Subsequent treatment rates were also lower among Hispanics and individuals from other racial or ethnic backgrounds compared to NHWs. We are not aware of data specifically examining ADT and tumor control across Hispanic and Other races. However, the same recent systematic review of men with metastatic PC found no significant difference in overall survival between Hispanics and NHW men with PC14. Similar to NHB men outlined above, the absence of data suggesting differences in tumor control with ADT suggests that the lower rates of subsequent treatment may reflect undertreatment of recurrent disease. Notably, prior studies, due to limited sample sizes, may not have been powered to detect the modest associations seen in our study. Intriguingly, literature suggests Black men have better outcomes with other systemic treatments for PC such as chemotherapy or novel hormonal therapies19–21. As such, future studies are needed to assess ADT efficacy across races.
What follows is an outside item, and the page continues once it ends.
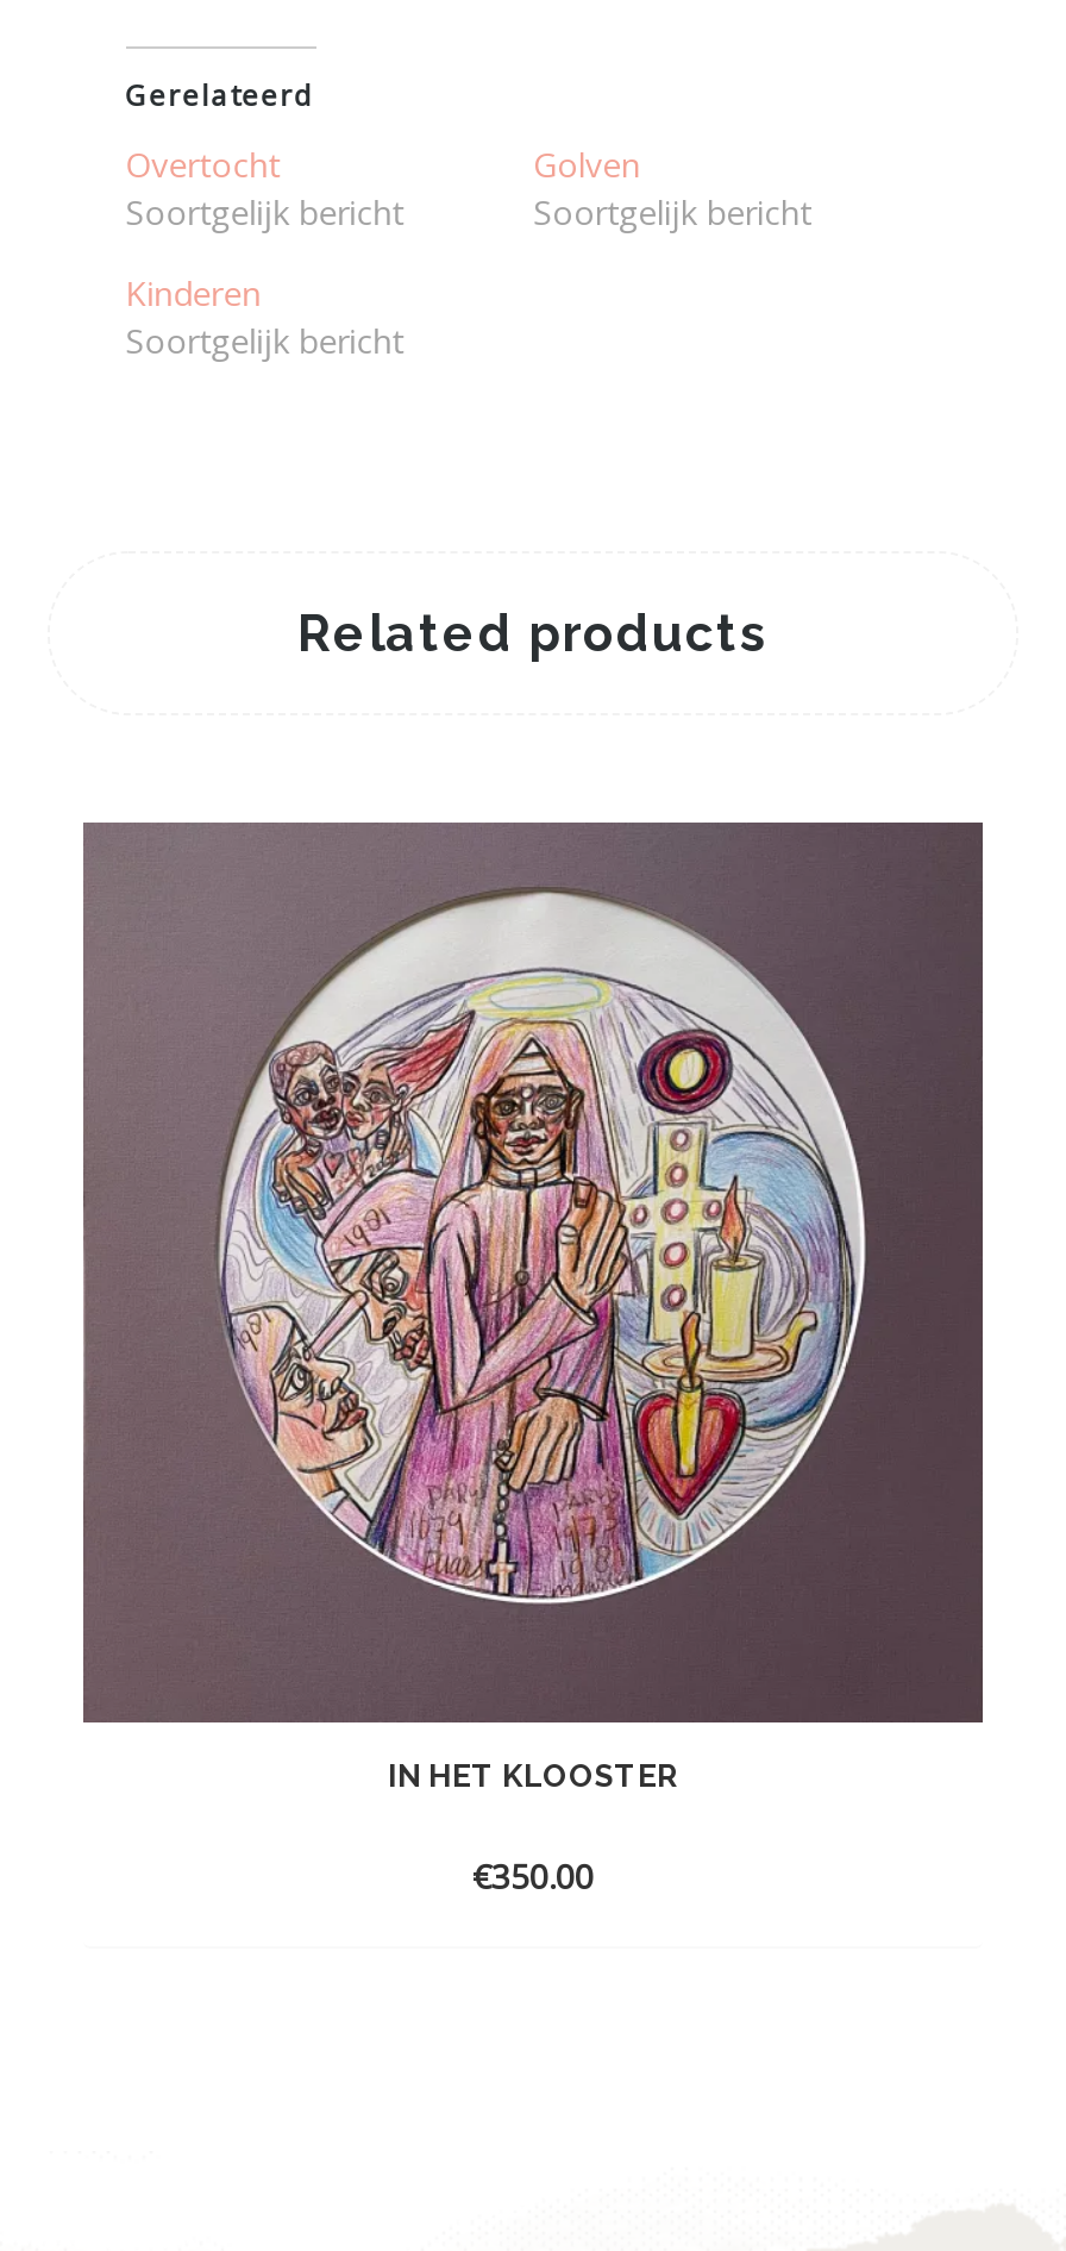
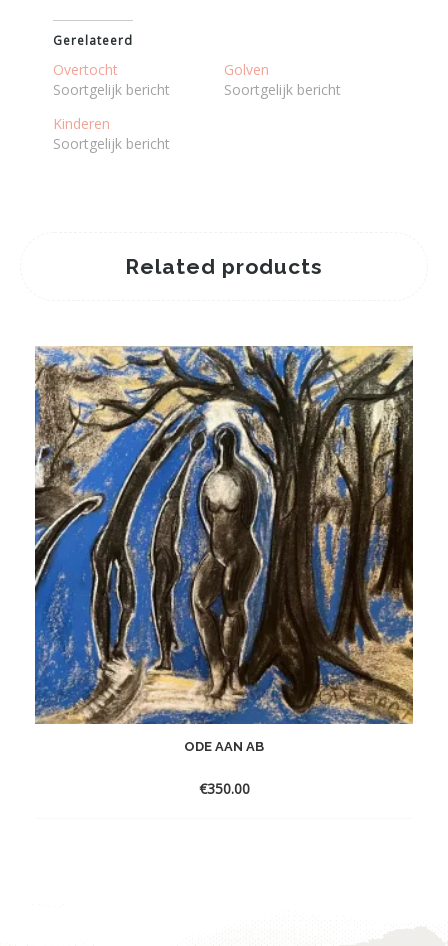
[81,820,985,1793] [image] | IN HET KLOOSTER -> [34,345,414,754] [image] | ODE AAN AB

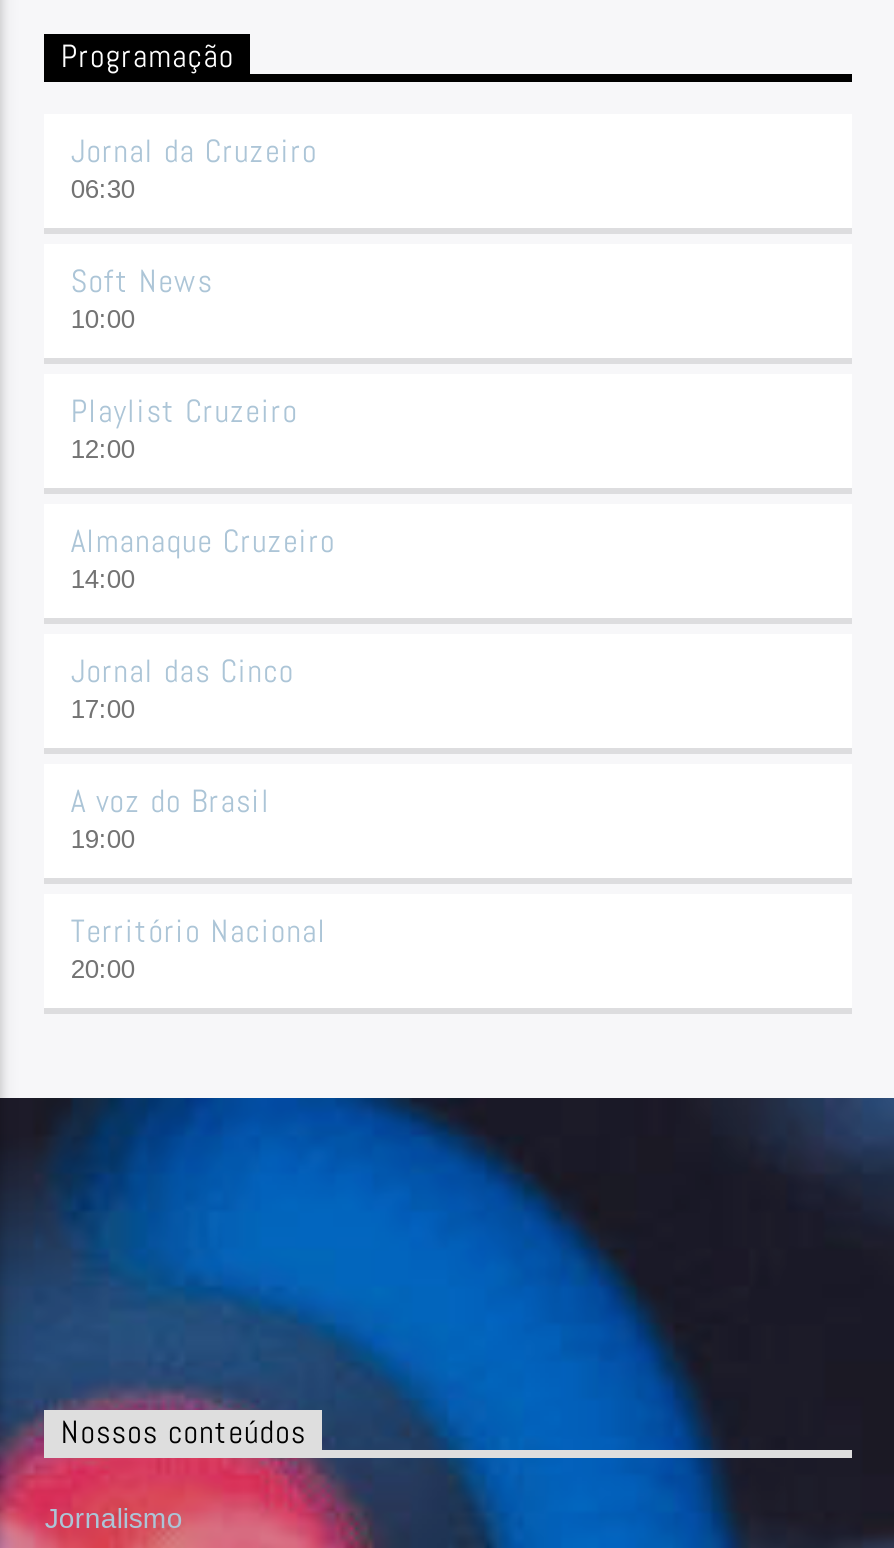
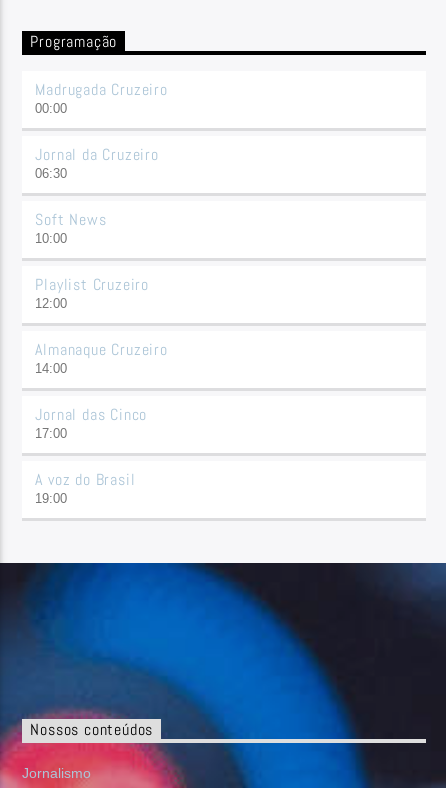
none -> [35,79,168,116] Madrugada Cruzeiro | 00:00
moved [71,130,336,854] -> [35,144,168,506]: Jornal da Cruzeiro | 06:30 | Soft News | ... | A voz do Brasil | 19:00
[71,910,327,984] Território Nacional | 20:00 -> none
One of the notable strengths of this study is its substantial sample size of all races, which enhances the statistical power and robustness of the findings. The inclusion of a large number of NHBs individuals, often underrepresented in PC studies, improves the generalizability of the results. Moreover, a notable strength of our study is the VA’s equal access setting and low-cost medications reduce socioeconomic barriers to care .
Despite these strengths, the study has limitations. First, we were unable to isolate the precise reasons for subsequent treatments. Second, we did not capture any other measures of oncological control (PSA response, time to metastasis) which could have provided evidence to support or contradict the hypothesis that the lower rates of subsequent treatments may be linked to better cancer control. Patients were included from 2001, before current therapies (e.g., abiraterone, enzalutamide) were available, which likely explains the high rate of NSAA use as the next treatment. Finally, we lacked information on PC prognostic factors (stage, grade, disease status) to include in our multivariable models.